Cindy Carlsson Earns Alzheimer's Professorship
Cindy Carlsson, MD, MS, is the first recipient of the Louis A. Holland, Sr., Professorship in Alzheimer’s Disease at the Wisconsin Alzheimer’s Institute in the University of Wisconsin School of Medicine and Public Health.
This professorship was made possible by the generosity of the Louis (Lou) A. Holland, Jr., family.
This great distinction honors a remarkable individual, Louis (Lou) Holland, Sr., and exemplifies the passion and dedication of a family who has given a desperately needed voice to Alzheimer’s.
“It means everything to me to have Pop’s name associated with this amazing university, and to have this Professorship carry his legacy forward in our fight against Alzheimer’s disease,” says Lou Jr.
In the early 1960’s, Lou Sr. was a dynamic running back for the Wisconsin Badgers, and in 2011, this legend was inducted into the UW Athletics Hall of Fame. After college, Lou Sr., a hard-working farm boy from Racine, became a successful investment professional and a highly respected regular on the long-running PBS program "Wall Street Week" with Louis Rukeyser.
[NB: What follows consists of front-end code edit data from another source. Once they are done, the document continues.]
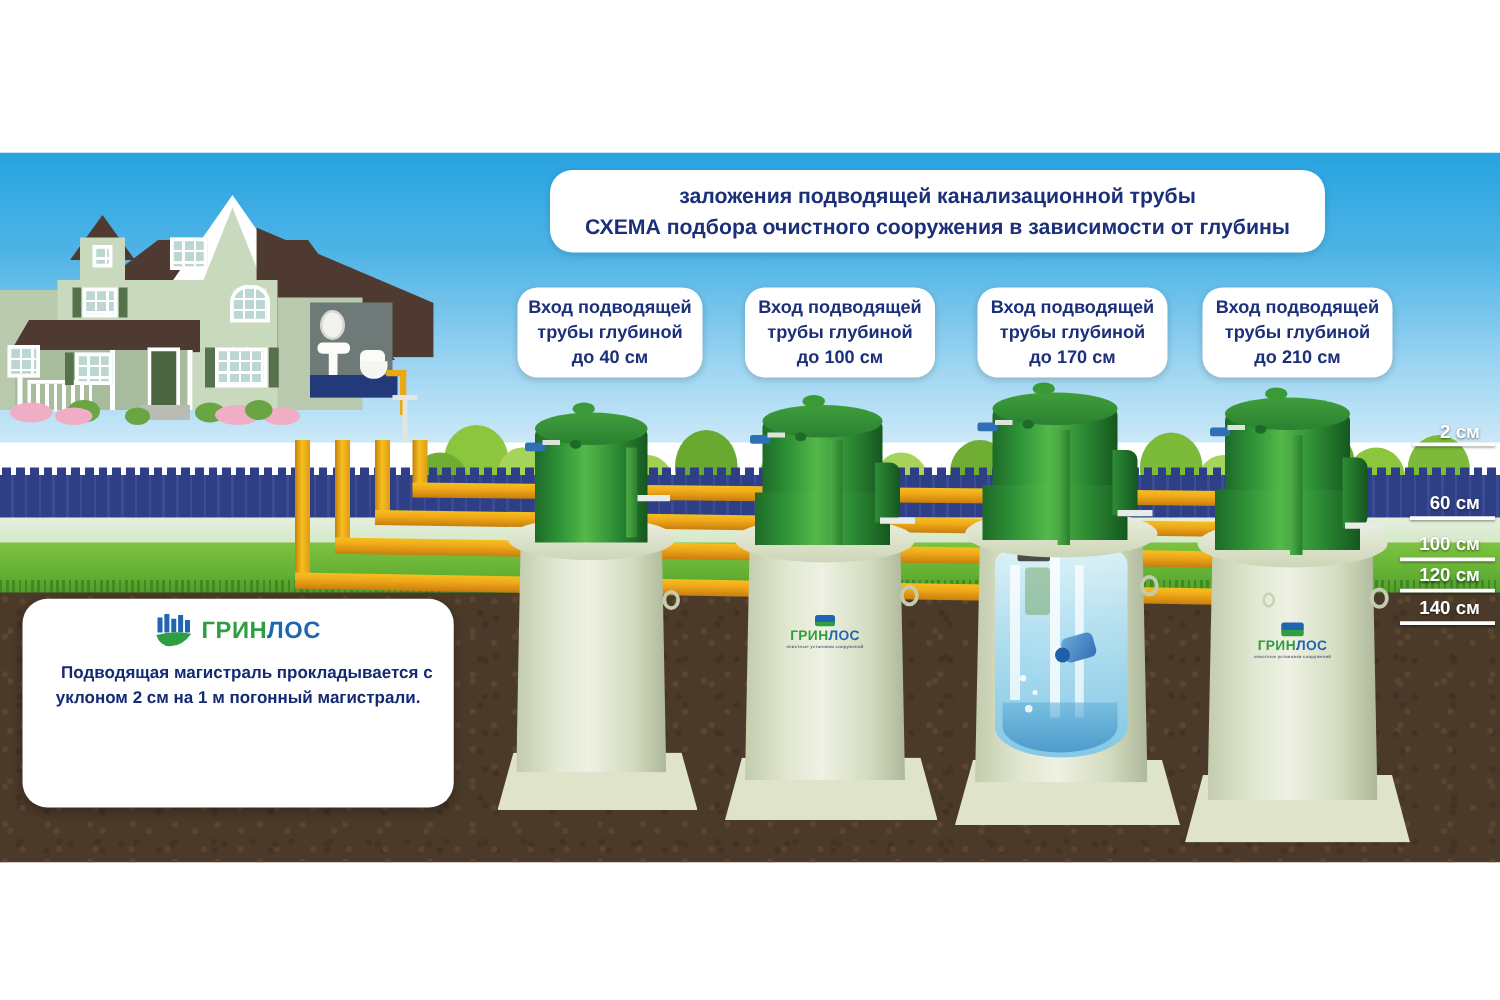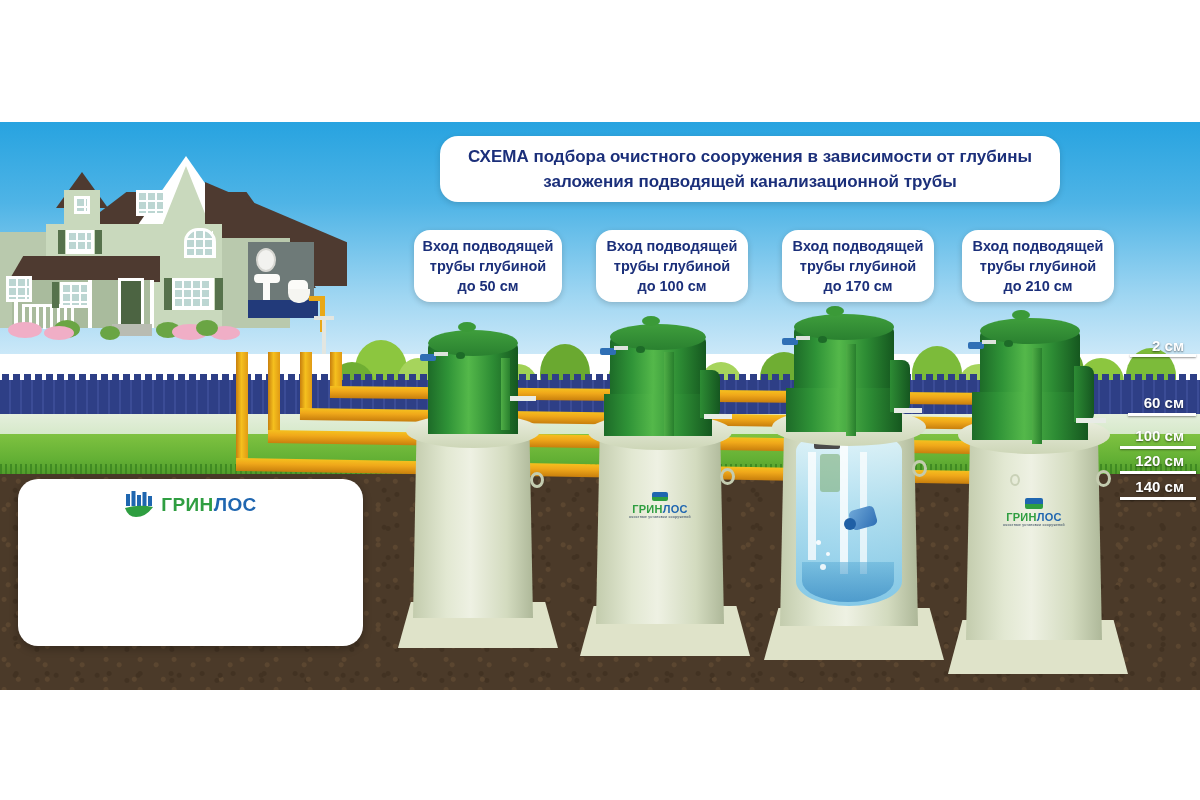"СХЕМА подбора очистного сооружения в" div { order: before "заложения подводящей канализационной" -> after "заложения подводящей канализационной" }
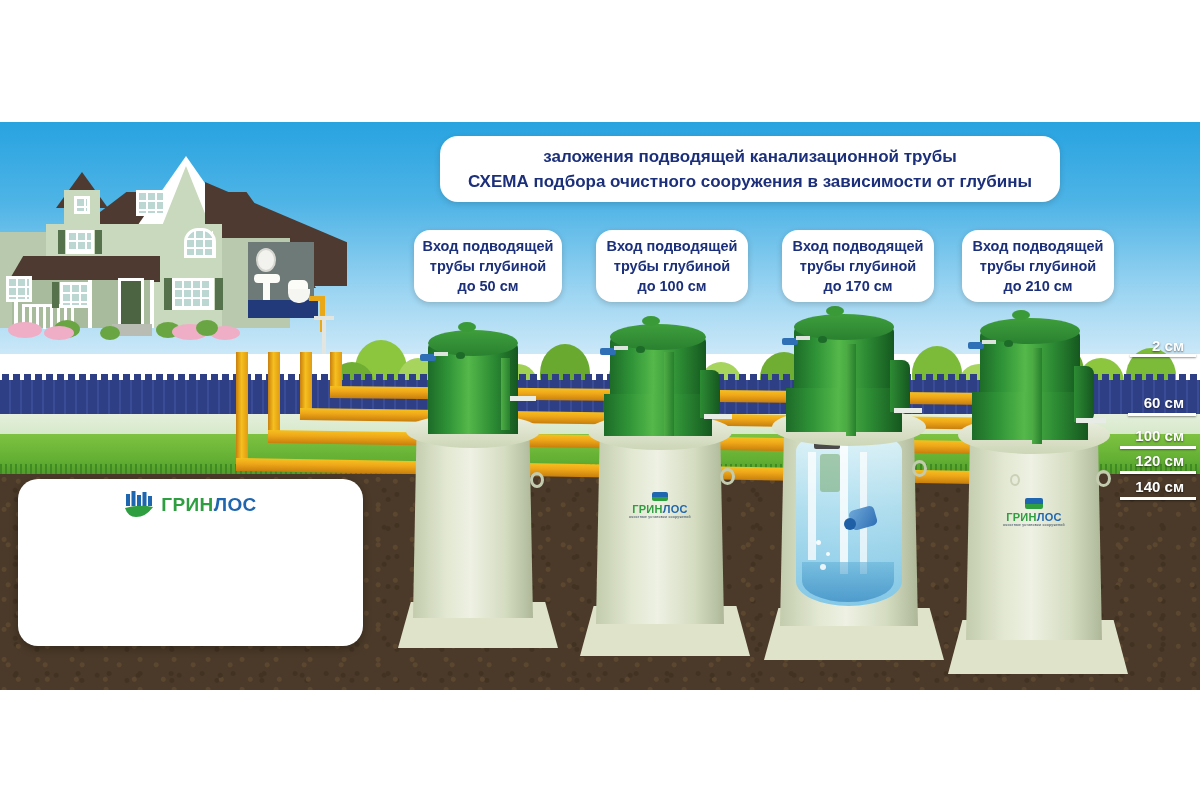"до 50 см" span { text: 50 -> 40 }
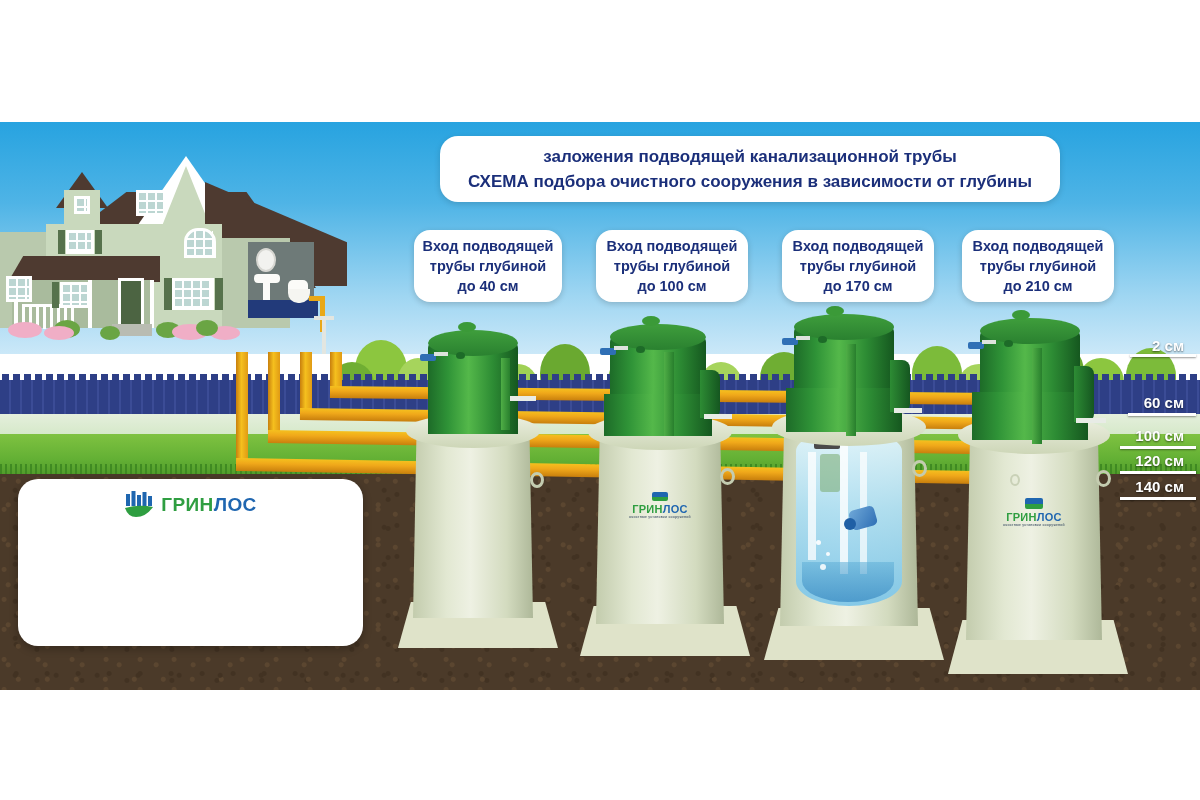"Подводящая магистраль прокладывается с" p { html: none -> <p>Подводящая магистраль прокладывается с уклоном 2 см на 1 м погонный магистрали.</p> }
When diagnosed with Alzheimer’s, Lou Sr. tackled the disease with the same tenacity that he exhibited in his athletic and professional careers. With his family close by his side, they committed to fight the disease together.
Lou Sr. lost his battle to Alzheimer’s in early 2016, and the Holland family continues to inspire change in the face of this devastating disease.
Carlsson is the associate director of the Wisconsin Alzheimer’s Institute and associate professor in the Department of Medicine's Division of Geriatrics. She is a board-certified internist and geriatrician with clinical expertise in dementia.
Her clinical research focuses on early identification of Alzheimer’s disease through use of cerebrospinal fluid and neuroimaging biomarkers, and the role of vascular risk factors in the development of dementia.
Carlsson’s overarching goal is to better understand how vascular risk factors contribute to the development and progression of Alzheimer’s disease and how treating these vascular mechanisms may delay or prevent the onset of dementia.
“Dr. Carlsson is the consummate academic physician. Not only is she an internationally respected researcher, she is also an outstanding clinician, providing compassionate treatment to people with dementia and their families. Her leadership is invaluable as we strive to extend research findings into effective clinical practice across the state of Wisconsin and beyond,” says Jane Mahoney, MD, director of the Wisconsin Alzheimer’s Institute.